Clytus Gottwald’s Vocal Transcriptions


Sebastian Herrmann, Conductor & Singer, Stuttgart, Germany

Clytus Gottwald’s transcriptions for a cappella choir have, over the years, acquired high esteem on the scene of European vocal music, and they are being enthusiastically performed by choirs.  Gottwald transcribes instrumental, orchestral and chamber music works, primarily from the late romantic and the impressionist periods, for a cappella choir, thus creating a new approach to this music.

Well-known transcriptions of a cappella choir are e. g. Gustav Mahler’s Urlicht from his second symphony, the orchestral song Ich bin der Welt abhanden gekommen or the 5th movement Louange à l’Éternité de Jésus from Olivier Messiaen’s quartet Quatuor pour la fin du temps

In the 19th century the concept of “transcription” was dominated above all by Franz Liszt who provided, for piano, a wide variety of arrangements of Lied, orchestral and operatic literature.  The singers’ and the orchestral parts are transferred to the piano and the sound characteristics of the various orchestral instruments and above all the texts are lost.  Gottwald’s transcriptions now tread a new path by transferring instrumental music to choirs in several parts, also losing the sound of the orchestral instruments, but in return adding words to the music.  Several of the transcriptions were first recorded on CD by German ensembles like the Stuttgart Chamber Choir (Frieder Bernius), ChamberChoir Saarbrücken (Georg Grün) and the Vocal Ensemble of South-West German Radio (Marcus Creed) [SWR Vokalensemble Stuttgart], and in light of the high demands on vocal technique these works make, these recordings set impressive yardsticks. 


History of Transcriptions

“Utopia takes for granted that there will be a future”.[1]  This saying by Clytus Gottwald from a contribution to the annual programme booklet for the season 2004/2005 of the SWR Vokalensemble Stuttgart, describes the intention behind the transcriptions: we must create a future for choral music.  The basis on which to found a more-or-less new genre of choral music is supplied by Gottwald’s historical view of choral music from the end of the 18th century.  In the 19th century, within the movement of historicism, a cappella choral music reached its zenith with, among others, Johannes Brahms.  Otherwise, choirs were deployed, as e.g. frequently done in England, primarily for the performances of oratorios.[2]  In this respect, Richard Strauss’s Gesänge op. 34 Der Abend and Hymne (1897) were a real innovation, as here was a composer attempting to transfer orchestral instrumentation onto the choir.  However, according to Gottwald, these works did not find any echo within the output of composers in the decades that followed, and it was only with Ligeti’s Lux aeterna (1966) that this method of composing was applied again.  The Renaissance era also fits into this context, because Gottwald discovered the lost skill of treating voice parts as if they were orchestral parts as early as in the time of the standard-setting vocal polyphony of the French composer Antoine Brunel, in the 12-part a-cappella mass, Et ecce terrae motus, which he describes as “symphonic”.[3]  He also ranks Thomas Tallis’s 40-part motet Spem in alium (ca 1570) among this type of sonority.[4]

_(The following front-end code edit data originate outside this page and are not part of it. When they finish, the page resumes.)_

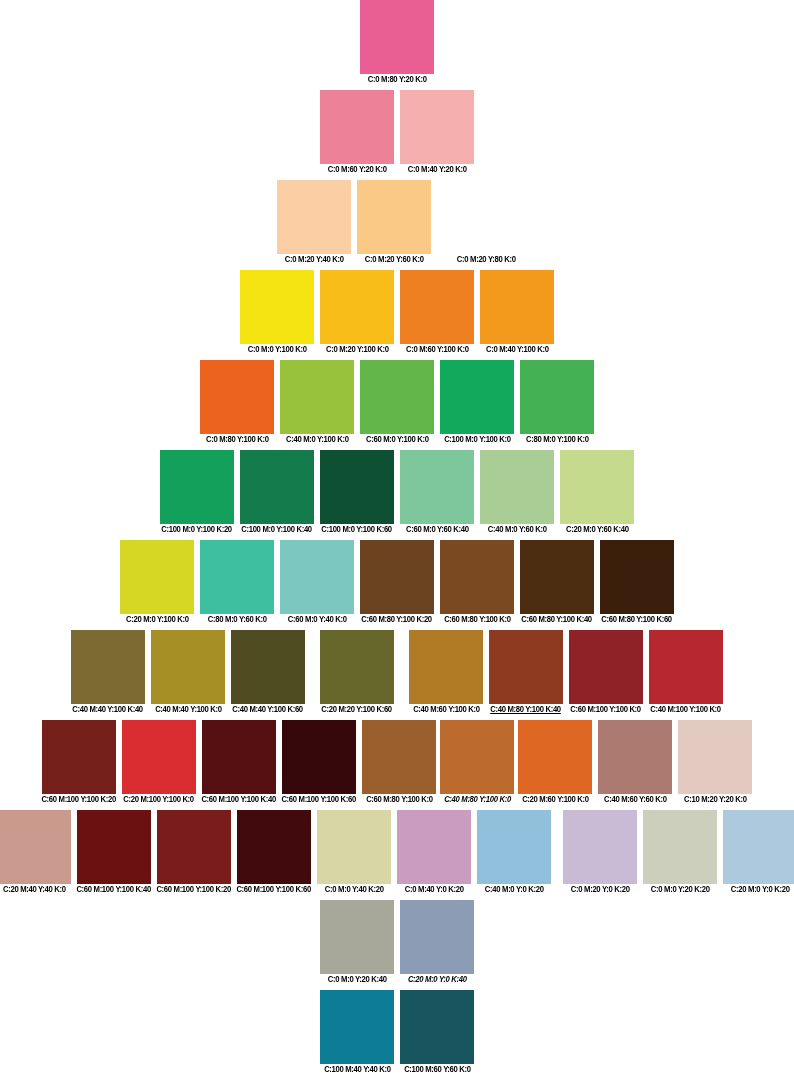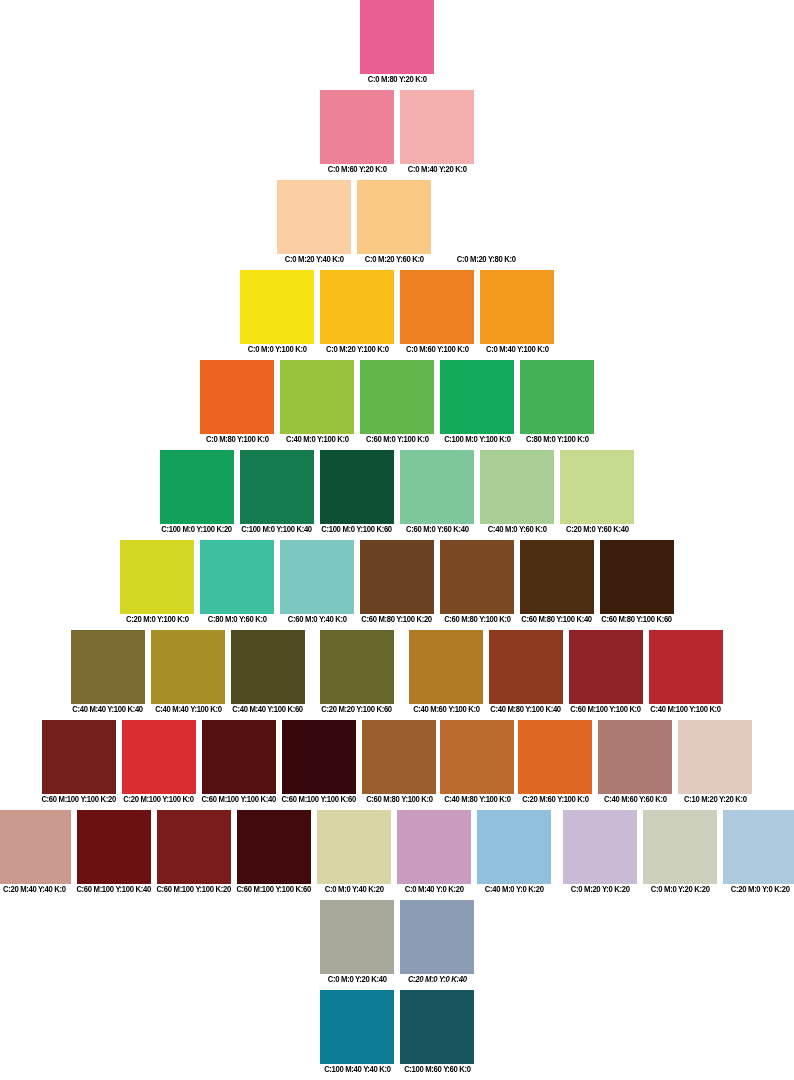--- a/index.html
+++ b/index.html
@@ -191,21 +191,21 @@
         <div class="swatch-label">C:40 M:40 Y:100 K:60</div>
       </div>
       <div class="swatch-cell" style="width: 92px; margin-left: 3px; margin-right: 3px;">
         <div class="swatch-chip" style="width: 74px; height: 74px; background: rgb(103, 102, 43);"></div>
         <div class="swatch-label">C:20 M:20 Y:100 K:60</div>
       </div>
       <div class="swatch-cell" style="width: 74px; margin-left: 3px; margin-right: 3px;">
         <div class="swatch-chip" style="width: 74px; height: 74px; background: rgb(177, 123, 38);"></div>
         <div class="swatch-label">C:40 M:60 Y:100 K:0</div>
       </div>
-      <div class="swatch-cell" style="width: 74px; margin-left: 3px; margin-right: 3px;">
+      <div class="swatch-cell" style="width: 74px; margin-left: 3px; margin-right: 3px; text-decoration: underline;">
         <div class="swatch-chip" style="width: 74px; height: 74px; background: rgb(141, 58, 32);"></div>
         <div class="swatch-label">C:40 M:80 Y:100 K:40</div>
       </div>
       <div class="swatch-cell" style="width: 74px; margin-left: 3px; margin-right: 3px;">
         <div class="swatch-chip" style="width: 74px; height: 74px; background: rgb(142, 34, 38);"></div>
         <div class="swatch-label">C:60 M:100 Y:100 K:0</div>
       </div>
       <div class="swatch-cell" style="width: 74px; margin-left: 3px; margin-right: 0px;">
         <div class="swatch-chip" style="width: 74px; height: 74px; background: rgb(182, 39, 48);"></div>
         <div class="swatch-label">C:40 M:100 Y:100 K:0</div>
@@ -225,21 +225,21 @@
         <div class="swatch-label">C:60 M:100 Y:100 K:40</div>
       </div>
       <div class="swatch-cell" style="width: 74px; margin-left: 3px; margin-right: 3px;">
         <div class="swatch-chip" style="width: 74px; height: 74px; background: rgb(54, 8, 11);"></div>
         <div class="swatch-label">C:60 M:100 Y:100 K:60</div>
       </div>
       <div class="swatch-cell" style="width: 74px; margin-left: 3px; margin-right: 3px;">
         <div class="swatch-chip" style="width: 74px; height: 74px; background: rgb(154, 95, 44);"></div>
         <div class="swatch-label">C:60 M:80 Y:100 K:0</div>
       </div>
-      <div class="swatch-cell" style="width: 70px; margin-left: 3px; margin-right: 3px;">
+      <div class="swatch-cell" style="width: 70px; margin-left: 3px; margin-right: 3px; font-style: italic;">
         <div class="swatch-chip" style="width: 74px; height: 74px; background: rgb(188, 106, 46);"></div>
         <div class="swatch-label">C:40 M:80 Y:100 K:0</div>
       </div>
       <div class="swatch-cell" style="width: 74px; margin-left: 3px; margin-right: 3px;">
         <div class="swatch-chip" style="width: 74px; height: 74px; background: rgb(222, 103, 36);"></div>
         <div class="swatch-label">C:20 M:60 Y:100 K:0</div>
       </div>
       <div class="swatch-cell" style="width: 74px; margin-left: 3px; margin-right: 3px;">
         <div class="swatch-chip" style="width: 74px; height: 74px; background: rgb(172, 122, 113);"></div>
         <div class="swatch-label">C:40 M:60 Y:60 K:0</div>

Gottwald now tries to continue Richard Strauss’s suggestion of releasing the choir from the dependency of the orchestra[5] and to develop further the musical and technical standard of professional but also of ambitious amateur choirs, as well as putting them in touch with literature from the late Romantic era and from Impressionism.[6]  The initial spark for the transcriptions was set alight in 1976 when Gottwald, editor at the then South German Radio, produced a broadcast about Pierre Boulez.[7]  Boulez brought a few works with him for one of the workshops, among them Maurice Ravel’s cycle Poèmes de Stéphane Mallarmé, from which he heard the first piece, Soupir, upon which it occurred to him to rework this piece into a choral composition.  Gottwald describes the start of his activity as “more or less [ … ] a matter of serendipity“.[8]  Summing things up: it is the following aspects that drive Clytus Gottwald’s work forwards: extending the choral repertoire by adding late Romantic German literature, which in a cappella choral music is represented only sporadically, and the pedagogical mission of teaching singers to re-learn the ability of hearing complex chords and to intone them correctly.  According to Gottwald, the “symphonic differentiation of the sound must not stop at the boundary to the instrumental, but should be pushed further in the choir, towards its own beauty”.[9]  Over and above this mission the works also intend to encourage composers “to write for choir again – under the motto created by Hans Holliger Utopie Chorklang [The Utopia of the Choral Sound] which – if translated into musical notation – would assure the future of choral music”.[10]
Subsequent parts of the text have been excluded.